- Action item
Only one span is wanted from the lines below: from the one with "html: <span>* Chart" up to and including the one with "text: 11.1 ->". Copy it exactly, without images.

- Extracted entries
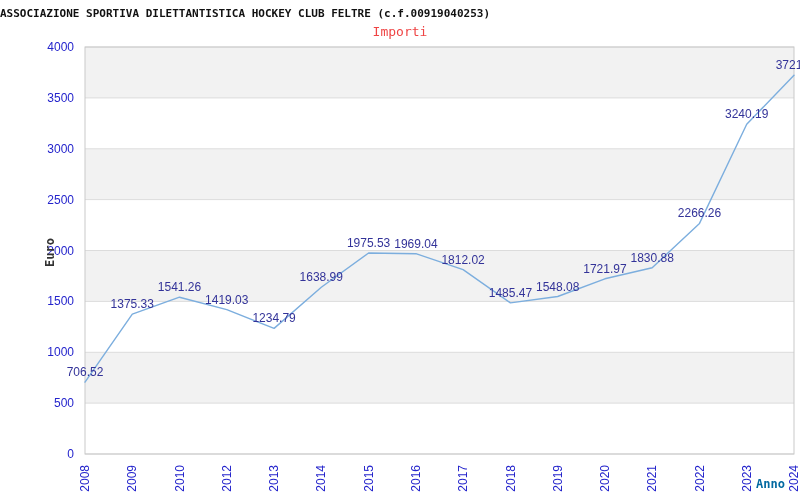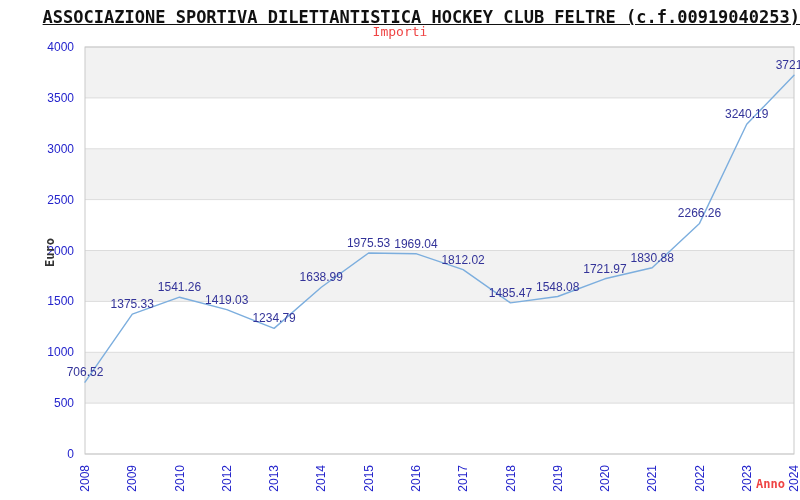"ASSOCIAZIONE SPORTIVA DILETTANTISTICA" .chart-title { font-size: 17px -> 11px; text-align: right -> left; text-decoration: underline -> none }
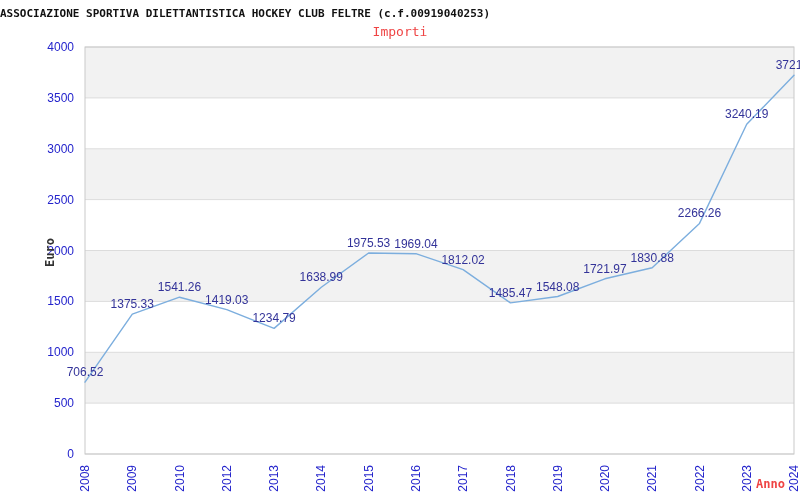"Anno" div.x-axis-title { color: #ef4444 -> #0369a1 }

* * *

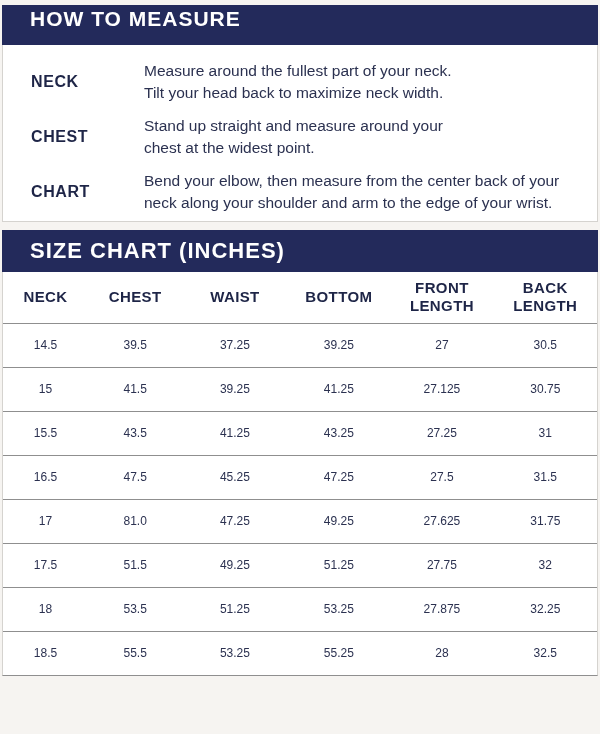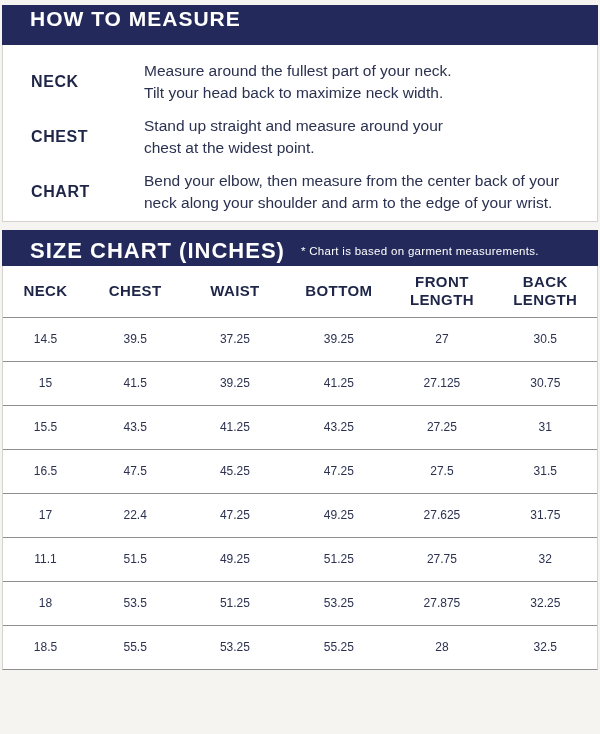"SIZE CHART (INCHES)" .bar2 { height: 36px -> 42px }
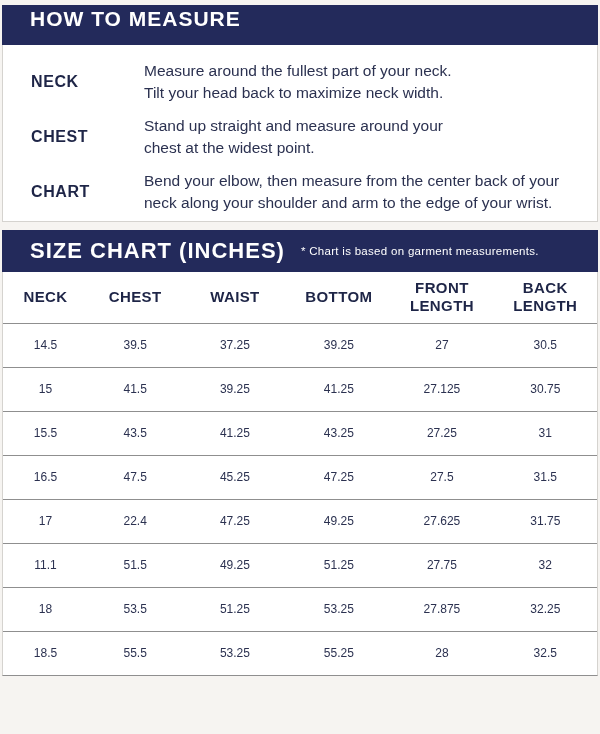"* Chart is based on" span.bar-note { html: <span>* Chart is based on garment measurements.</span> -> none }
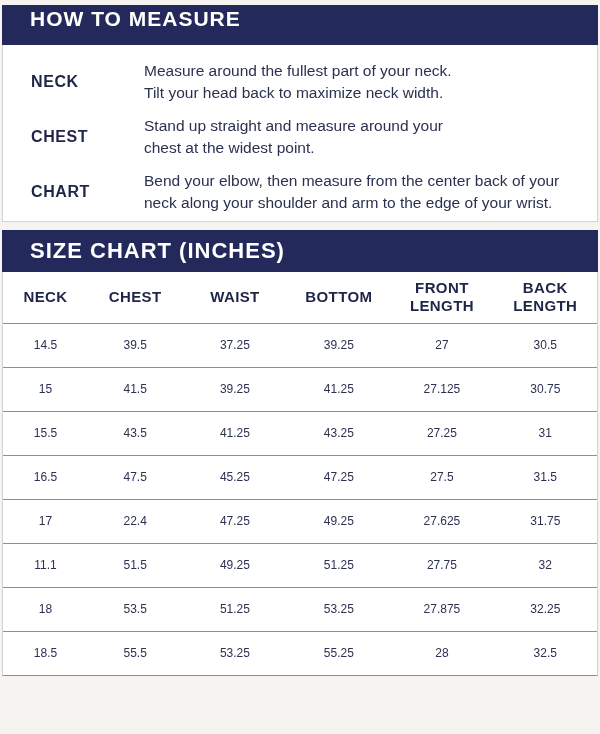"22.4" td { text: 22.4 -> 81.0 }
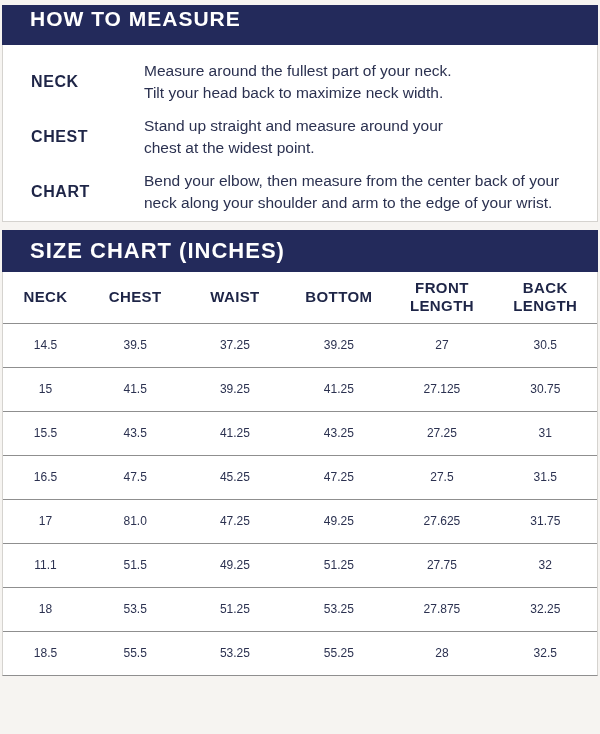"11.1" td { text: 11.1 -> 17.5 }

- Result of this exercise
"* Chart is based on" span.bar-note { html: <span>* Chart is based on garment measurements.</span> -> none }
"22.4" td { text: 22.4 -> 81.0 }
"11.1" td { text: 11.1 -> 17.5 }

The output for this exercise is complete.